> _Exercise prompt_
Give the count of lines in the data that include "自吸过滤式防颗粒物口罩", with no other words.

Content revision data
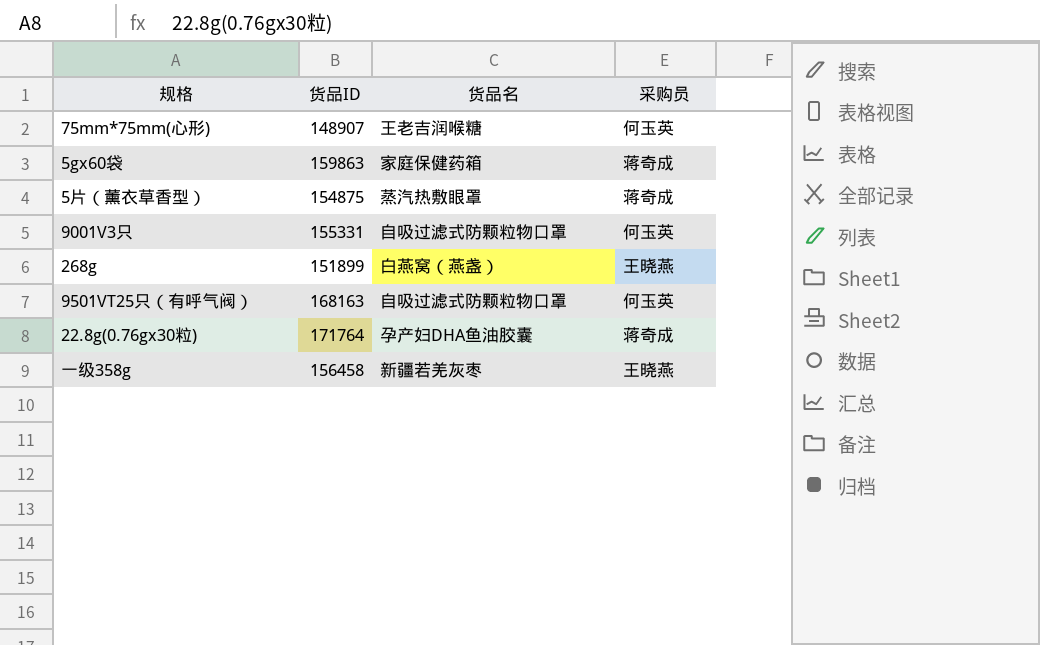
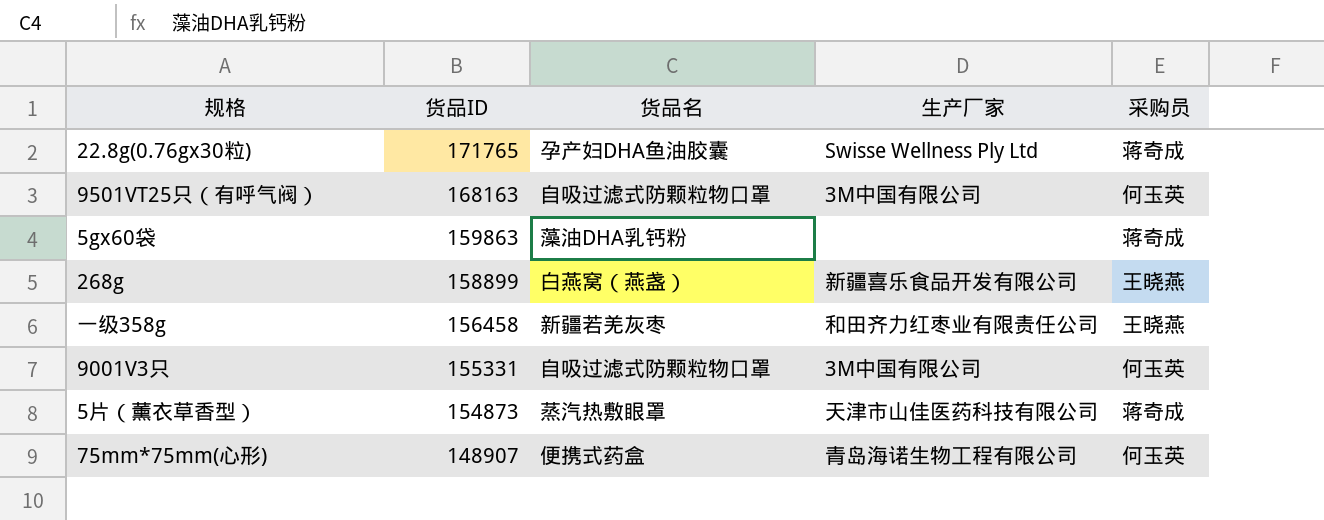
row order: none -> 货品ID descending
column 生产厂家 | position: none -> 4
22.8g(0.76gx30粒) | 货品ID: 171764 -> 171765
5gx60袋 | 货品名: 家庭保健药箱 -> 藻油DHA乳钙粉
268g | 货品ID: 151899 -> 158899
5片（薰衣草香型） | 货品ID: 154875 -> 154873
75mm*75mm(心形) | 货品名: 王老吉润喉糖 -> 便携式药盒

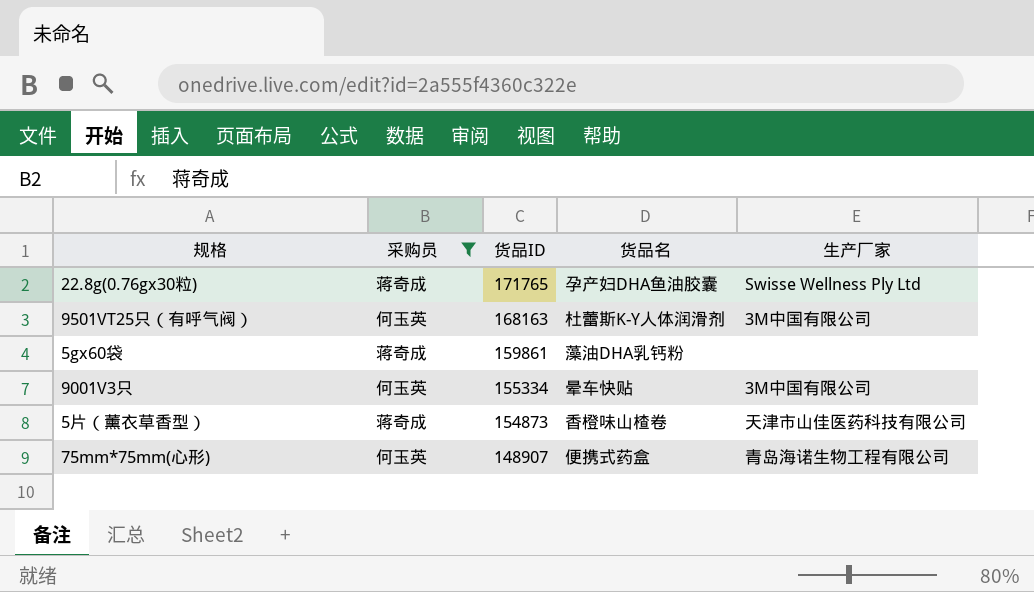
filter: none -> 采购员 != 王晓燕
column 采购员 | position: 5 -> 2
9501VT25只（有呼气阀） | 货品名: 自吸过滤式防颗粒物口罩 -> 杜蕾斯K-Y人体润滑剂
5gx60袋 | 货品ID: 159863 -> 159861
9001V3只 | 货品ID: 155331 -> 155334
9001V3只 | 货品名: 自吸过滤式防颗粒物口罩 -> 晕车快贴
5片（薰衣草香型） | 货品名: 蒸汽热敷眼罩 -> 香橙味山楂卷

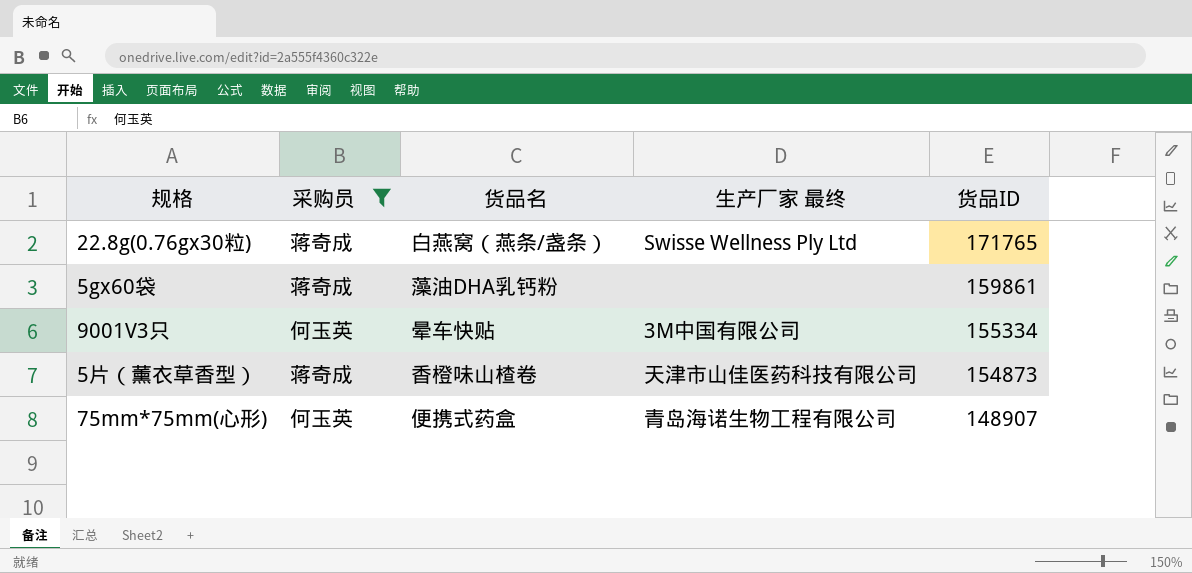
column name: 生产厂家 -> 生产厂家 最终
column 货品ID | position: 3 -> 5
row 9501VT25只（有呼气阀）: 何玉英 | 168163 | 杜蕾斯K-Y人体润滑剂 | 3M中国有限公司 -> none
22.8g(0.76gx30粒) | 货品名: 孕产妇DHA鱼油胶囊 -> 白燕窝（燕条/盏条）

> _Expected output_
2